“Synthetic Marijuana” Has Nothing to Do with Actual Marijuana
By Brendan Kiley The Stranger
Over the past couple of months, newspapers and TV stations across the United States have been running with horror stories about K2, spice, and others kinds of “synthetic marijuana.” A recent article in the New York Times, for example, described a few blocks in East Harlem where “joints” were selling for a dollar, users were either passing out or twitching uncontrollably, and cops and ambulances idled, waiting to pick up casualties for the emergency room.
The Times story sounded like a dispatch from a hellscape—nothing like a typical stoner scene such as Seattle’s Hempfest, where thousands of people gather each year to smoke marijuana, eat snacks, and chat about topics of mutual interest. Why do the effects of “synthetic marijuana” sound so radically different from those of actual marijuana?
“Because the phrases ‘synthetic pot’ and ‘synthetic marijuana’ are huge misnomers,” says Dr. Jahan Marcu, who researched cannabinoids for his PhD work at Temple University and is now the senior scientist at the nonprofit Americans for Safe Access.
Naturally occurring cannabis, he explains, contains dozens of molecular compounds that interact with each other and the human brain in ways we don’t fully understand yet—thanks, in part, to federal drug-prohibition laws that set up barriers for scientists who want to research such chemicals.
But in place of the complex but time-tested chemical kaleidoscope of real cannabis, “synthetic marijuana” tends to be one or two cannabinoid-like chemicals that have been sprayed onto leaves—usually damiana, marshmallow, or mullein—and then smoked. The results are unpredictable. “Who knows what they actually do?” Marcu says. “That is really, really different from cannabis or THC.”
Marcu describes those synthetic cannabinoids—the kinds he was working with for his thesis project—as “wrenches and hammers for research, not for human consumption. It’s a completely different pharmacological profile with totally different activity in the brain.”
But people take those compounds because they’re cheap, they’re intoxicating, and they don’t show up on drug tests.
Dr. Sunil Kumar Aggarwal, a colleague of Marcu’s, says the “synthetic pot” trend originated in Europe and first appeared in the United States on military bases. “There were military psychiatrists giving poster presentations at national meetings about psych-ward admissions,” he says. “People were using spice or K2 and having psychotic breaks. I don’t know how much of that is the drug itself and how much of that had to do with adulteration.”

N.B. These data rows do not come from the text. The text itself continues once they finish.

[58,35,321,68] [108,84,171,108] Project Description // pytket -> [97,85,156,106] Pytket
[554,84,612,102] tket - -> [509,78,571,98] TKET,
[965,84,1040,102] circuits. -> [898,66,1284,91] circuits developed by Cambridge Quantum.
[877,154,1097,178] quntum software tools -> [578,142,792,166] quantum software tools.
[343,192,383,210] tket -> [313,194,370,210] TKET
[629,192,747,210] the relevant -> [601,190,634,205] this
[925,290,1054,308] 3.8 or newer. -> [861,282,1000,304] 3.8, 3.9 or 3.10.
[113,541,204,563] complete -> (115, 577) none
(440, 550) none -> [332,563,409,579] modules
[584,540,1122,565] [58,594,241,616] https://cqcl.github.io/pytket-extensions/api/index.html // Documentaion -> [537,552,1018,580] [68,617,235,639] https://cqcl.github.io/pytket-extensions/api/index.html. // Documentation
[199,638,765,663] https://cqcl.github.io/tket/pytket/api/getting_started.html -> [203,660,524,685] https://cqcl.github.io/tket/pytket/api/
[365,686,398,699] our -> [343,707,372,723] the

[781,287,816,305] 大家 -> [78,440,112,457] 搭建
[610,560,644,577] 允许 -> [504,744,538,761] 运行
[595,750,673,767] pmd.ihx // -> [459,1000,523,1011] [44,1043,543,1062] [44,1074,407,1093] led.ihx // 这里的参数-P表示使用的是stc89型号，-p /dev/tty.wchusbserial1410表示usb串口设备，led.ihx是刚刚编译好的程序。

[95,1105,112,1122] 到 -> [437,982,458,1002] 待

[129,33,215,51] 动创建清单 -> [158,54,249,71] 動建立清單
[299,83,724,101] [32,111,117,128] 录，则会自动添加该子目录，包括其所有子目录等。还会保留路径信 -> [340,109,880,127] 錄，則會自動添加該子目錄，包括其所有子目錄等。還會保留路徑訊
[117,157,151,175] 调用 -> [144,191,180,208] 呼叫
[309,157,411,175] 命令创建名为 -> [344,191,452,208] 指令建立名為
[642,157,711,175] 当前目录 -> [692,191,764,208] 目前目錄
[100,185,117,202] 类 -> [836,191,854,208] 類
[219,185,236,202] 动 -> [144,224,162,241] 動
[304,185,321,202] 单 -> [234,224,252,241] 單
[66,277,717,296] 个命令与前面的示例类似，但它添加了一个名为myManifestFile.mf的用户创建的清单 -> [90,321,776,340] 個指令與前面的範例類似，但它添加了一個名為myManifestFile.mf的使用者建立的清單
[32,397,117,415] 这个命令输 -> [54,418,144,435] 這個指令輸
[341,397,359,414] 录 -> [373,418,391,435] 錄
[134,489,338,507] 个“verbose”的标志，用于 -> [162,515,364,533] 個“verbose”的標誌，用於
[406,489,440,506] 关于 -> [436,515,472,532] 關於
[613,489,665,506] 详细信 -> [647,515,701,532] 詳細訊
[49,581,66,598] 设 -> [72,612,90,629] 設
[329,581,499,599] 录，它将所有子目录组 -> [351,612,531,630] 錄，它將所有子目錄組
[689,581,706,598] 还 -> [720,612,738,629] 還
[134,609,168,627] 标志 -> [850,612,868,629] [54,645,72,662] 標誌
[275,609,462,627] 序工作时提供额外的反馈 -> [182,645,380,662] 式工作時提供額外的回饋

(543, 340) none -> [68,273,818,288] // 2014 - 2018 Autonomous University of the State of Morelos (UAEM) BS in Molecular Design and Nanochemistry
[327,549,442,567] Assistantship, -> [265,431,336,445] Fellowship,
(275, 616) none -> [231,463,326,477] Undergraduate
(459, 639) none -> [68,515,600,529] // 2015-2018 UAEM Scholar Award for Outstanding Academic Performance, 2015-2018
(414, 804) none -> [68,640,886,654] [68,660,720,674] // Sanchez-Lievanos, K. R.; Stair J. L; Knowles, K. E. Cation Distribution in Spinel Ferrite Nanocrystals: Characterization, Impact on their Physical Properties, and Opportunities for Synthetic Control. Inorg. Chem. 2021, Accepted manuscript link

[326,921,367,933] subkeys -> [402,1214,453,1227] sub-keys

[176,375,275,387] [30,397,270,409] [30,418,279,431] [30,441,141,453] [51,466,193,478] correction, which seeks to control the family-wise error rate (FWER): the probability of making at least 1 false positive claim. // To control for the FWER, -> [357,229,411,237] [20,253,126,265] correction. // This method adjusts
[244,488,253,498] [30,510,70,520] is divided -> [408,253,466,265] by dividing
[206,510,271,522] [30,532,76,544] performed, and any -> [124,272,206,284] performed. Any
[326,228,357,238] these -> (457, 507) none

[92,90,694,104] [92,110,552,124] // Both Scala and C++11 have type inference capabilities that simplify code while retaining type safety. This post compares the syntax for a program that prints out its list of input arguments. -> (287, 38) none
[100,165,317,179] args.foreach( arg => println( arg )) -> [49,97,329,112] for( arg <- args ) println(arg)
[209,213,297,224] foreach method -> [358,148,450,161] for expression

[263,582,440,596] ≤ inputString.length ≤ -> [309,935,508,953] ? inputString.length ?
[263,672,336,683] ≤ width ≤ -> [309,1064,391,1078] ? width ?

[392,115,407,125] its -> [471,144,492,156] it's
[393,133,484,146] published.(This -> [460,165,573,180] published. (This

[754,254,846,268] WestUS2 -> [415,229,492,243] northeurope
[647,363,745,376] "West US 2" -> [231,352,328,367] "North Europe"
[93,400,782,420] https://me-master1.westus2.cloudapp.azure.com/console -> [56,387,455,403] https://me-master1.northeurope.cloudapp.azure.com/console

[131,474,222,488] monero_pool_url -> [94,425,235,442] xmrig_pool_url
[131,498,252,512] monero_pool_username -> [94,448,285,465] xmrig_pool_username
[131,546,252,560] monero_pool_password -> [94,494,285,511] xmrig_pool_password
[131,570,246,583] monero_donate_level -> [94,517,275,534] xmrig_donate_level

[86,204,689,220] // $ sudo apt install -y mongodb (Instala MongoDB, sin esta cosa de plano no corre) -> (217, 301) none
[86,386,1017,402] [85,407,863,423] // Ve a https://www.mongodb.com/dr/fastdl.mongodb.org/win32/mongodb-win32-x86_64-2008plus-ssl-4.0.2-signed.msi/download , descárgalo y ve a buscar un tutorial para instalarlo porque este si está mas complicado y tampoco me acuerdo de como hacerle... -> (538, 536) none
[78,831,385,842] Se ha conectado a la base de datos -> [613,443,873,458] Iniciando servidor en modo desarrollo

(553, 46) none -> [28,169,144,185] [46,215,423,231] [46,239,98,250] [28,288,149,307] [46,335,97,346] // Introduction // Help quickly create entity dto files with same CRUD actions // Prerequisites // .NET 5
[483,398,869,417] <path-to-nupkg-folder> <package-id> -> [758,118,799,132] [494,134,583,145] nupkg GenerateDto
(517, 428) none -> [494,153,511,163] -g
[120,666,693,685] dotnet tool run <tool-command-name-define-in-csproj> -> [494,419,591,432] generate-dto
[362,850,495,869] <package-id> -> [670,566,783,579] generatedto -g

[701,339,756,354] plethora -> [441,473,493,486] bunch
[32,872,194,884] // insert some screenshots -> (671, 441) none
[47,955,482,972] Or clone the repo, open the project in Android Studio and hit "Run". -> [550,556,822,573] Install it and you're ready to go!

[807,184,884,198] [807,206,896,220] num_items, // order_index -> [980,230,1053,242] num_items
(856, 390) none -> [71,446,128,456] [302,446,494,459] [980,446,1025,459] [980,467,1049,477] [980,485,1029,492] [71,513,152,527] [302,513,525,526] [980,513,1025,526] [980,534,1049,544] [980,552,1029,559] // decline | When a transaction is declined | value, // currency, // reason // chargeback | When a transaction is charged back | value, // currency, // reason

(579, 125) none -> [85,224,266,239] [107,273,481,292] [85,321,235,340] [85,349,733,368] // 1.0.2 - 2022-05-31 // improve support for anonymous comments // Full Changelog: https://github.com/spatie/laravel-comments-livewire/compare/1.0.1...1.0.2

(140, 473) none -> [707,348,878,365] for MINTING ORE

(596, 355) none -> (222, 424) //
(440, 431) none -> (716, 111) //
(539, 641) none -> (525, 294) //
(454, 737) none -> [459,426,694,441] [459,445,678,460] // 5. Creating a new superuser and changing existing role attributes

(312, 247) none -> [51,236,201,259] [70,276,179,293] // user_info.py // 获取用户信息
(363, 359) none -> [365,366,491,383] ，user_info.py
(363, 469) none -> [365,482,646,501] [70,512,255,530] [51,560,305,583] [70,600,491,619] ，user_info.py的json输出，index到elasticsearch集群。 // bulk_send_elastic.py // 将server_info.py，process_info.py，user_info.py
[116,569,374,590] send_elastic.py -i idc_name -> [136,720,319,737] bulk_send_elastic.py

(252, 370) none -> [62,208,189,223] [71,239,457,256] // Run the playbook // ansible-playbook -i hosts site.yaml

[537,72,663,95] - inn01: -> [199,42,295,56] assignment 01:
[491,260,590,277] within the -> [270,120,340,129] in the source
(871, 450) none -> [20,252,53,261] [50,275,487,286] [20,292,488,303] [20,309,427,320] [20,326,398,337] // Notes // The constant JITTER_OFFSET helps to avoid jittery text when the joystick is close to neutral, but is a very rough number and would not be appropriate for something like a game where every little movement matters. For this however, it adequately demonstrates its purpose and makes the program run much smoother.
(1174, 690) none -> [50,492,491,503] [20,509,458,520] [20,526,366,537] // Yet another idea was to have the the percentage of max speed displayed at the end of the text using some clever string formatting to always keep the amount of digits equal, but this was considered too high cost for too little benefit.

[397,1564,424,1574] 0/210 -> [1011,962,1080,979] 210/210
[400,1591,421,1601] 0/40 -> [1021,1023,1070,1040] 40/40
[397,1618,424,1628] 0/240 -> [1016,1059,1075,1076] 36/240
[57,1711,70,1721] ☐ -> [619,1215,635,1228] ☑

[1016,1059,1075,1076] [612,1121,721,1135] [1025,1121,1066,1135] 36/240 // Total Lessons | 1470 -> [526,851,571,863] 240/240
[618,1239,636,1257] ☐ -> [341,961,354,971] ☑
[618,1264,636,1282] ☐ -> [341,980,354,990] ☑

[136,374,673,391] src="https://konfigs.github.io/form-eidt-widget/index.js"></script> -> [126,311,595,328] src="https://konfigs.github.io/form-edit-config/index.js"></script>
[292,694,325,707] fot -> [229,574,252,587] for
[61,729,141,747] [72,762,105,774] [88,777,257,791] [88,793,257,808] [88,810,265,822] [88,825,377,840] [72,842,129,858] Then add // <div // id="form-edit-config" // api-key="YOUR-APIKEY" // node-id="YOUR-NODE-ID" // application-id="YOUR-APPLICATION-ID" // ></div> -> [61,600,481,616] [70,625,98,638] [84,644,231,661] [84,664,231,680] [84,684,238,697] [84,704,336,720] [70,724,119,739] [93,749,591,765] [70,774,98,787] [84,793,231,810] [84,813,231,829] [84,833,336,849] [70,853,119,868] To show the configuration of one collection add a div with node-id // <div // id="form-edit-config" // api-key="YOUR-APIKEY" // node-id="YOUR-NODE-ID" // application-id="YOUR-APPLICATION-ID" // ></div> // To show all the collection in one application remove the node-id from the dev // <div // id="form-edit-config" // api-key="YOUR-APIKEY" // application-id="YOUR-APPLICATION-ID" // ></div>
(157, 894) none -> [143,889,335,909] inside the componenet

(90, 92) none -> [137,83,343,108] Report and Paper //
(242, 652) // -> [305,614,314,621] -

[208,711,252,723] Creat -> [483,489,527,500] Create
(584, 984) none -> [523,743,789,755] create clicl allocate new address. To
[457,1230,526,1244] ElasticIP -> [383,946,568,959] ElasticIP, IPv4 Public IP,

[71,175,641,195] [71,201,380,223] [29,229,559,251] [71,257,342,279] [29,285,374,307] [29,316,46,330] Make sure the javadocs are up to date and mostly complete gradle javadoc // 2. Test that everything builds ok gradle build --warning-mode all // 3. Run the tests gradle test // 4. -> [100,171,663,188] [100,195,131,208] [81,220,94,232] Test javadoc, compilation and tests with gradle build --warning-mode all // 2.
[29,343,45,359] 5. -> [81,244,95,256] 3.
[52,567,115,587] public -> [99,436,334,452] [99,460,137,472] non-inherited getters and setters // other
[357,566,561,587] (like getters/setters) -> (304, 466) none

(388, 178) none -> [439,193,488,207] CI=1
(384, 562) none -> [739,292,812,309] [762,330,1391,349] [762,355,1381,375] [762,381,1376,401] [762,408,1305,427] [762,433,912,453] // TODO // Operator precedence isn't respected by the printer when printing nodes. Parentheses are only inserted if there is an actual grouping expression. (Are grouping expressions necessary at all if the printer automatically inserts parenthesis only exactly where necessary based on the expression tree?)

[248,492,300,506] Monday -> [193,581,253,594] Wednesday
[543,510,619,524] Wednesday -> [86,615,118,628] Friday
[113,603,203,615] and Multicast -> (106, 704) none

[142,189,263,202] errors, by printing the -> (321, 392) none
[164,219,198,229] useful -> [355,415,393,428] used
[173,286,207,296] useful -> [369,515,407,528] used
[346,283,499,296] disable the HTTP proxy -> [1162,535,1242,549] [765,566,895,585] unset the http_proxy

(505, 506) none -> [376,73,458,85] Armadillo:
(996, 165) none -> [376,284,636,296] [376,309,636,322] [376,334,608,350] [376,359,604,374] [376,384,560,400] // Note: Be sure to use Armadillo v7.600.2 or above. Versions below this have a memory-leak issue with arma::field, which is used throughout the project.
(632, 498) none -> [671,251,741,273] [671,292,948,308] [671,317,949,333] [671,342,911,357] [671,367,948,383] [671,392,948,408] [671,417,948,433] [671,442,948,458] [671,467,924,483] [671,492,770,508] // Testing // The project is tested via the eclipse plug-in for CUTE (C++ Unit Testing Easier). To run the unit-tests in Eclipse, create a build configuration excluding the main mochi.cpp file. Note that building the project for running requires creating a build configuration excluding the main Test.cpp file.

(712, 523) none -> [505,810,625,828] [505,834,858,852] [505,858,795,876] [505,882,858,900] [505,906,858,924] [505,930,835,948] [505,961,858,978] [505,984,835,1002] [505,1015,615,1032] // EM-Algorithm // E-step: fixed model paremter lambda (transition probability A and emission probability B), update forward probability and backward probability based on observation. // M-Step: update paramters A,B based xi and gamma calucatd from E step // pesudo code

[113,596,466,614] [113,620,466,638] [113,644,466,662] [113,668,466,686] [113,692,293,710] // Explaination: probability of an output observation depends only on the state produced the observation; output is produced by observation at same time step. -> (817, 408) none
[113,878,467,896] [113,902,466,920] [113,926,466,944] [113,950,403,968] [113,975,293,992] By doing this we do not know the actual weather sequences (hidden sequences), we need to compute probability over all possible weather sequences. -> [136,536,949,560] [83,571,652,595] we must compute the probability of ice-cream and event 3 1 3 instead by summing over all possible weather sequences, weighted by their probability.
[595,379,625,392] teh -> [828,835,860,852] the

Even naturally occurring cannabinoids, Aggarwal says, result in paradoxical effects—they can stimulate or depress appetite, dull or exacerbate pain, make seizures more or less likely. “Cannabinoids,” he says, “still need a lot of research.” And the synthetic ones, made by basement chemists, are even more of a question mark.
But both Marcu and Aggarwal agree that anti-cannabis laws, and the resulting lack of research and understanding about how cannabinoids work, are the root cause of the problem. During his graduate-school days, Marcu struggled to get federal permission to work with cannabinoid-like chemicals that he says he could’ve bought at the gas station down the street. “There’s JWH-018, XLR, stuff that’s so fringy that people are taking,” he says. “They’re completely different from cannabis.”
A few years ago, Marcu saw a billboard in New York claiming that synthetic marijuana and actual marijuana were equally dangerous. He chuckles ruefully and says: “I can’t think of any message that’s further from the truth.”